-- Opening Marker --
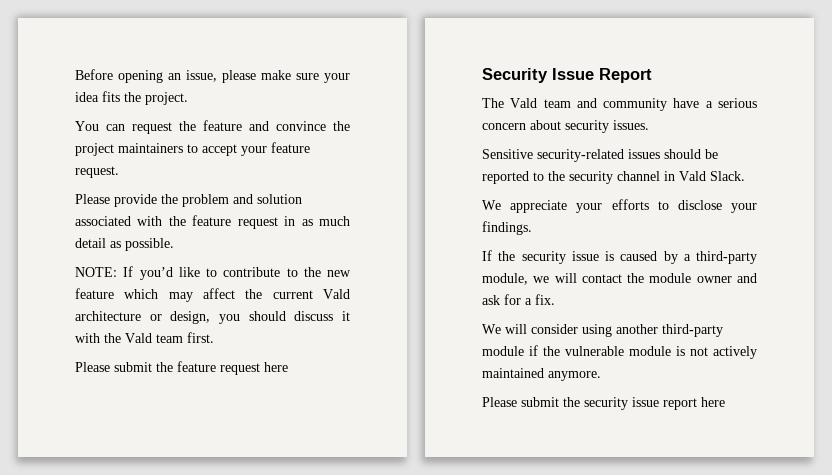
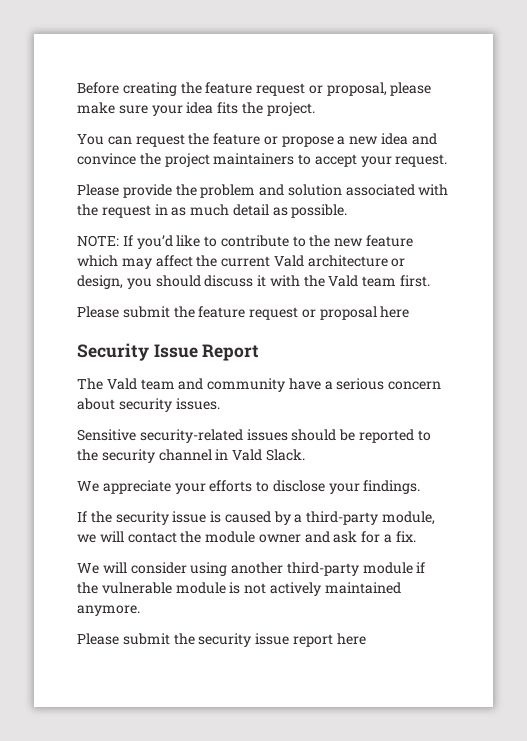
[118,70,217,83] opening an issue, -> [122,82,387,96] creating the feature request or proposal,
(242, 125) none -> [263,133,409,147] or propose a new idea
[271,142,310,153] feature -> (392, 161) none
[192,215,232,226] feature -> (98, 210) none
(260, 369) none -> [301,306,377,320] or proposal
-- Closing Marker --
### To do
An exact copy is required of each line from the one containing "[271,142,310,153] feature -> (392, 161) none" through the last line of the material, and of no other line.

### Expected answer
[271,142,310,153] feature -> (392, 161) none
[192,215,232,226] feature -> (98, 210) none
(260, 369) none -> [301,306,377,320] or proposal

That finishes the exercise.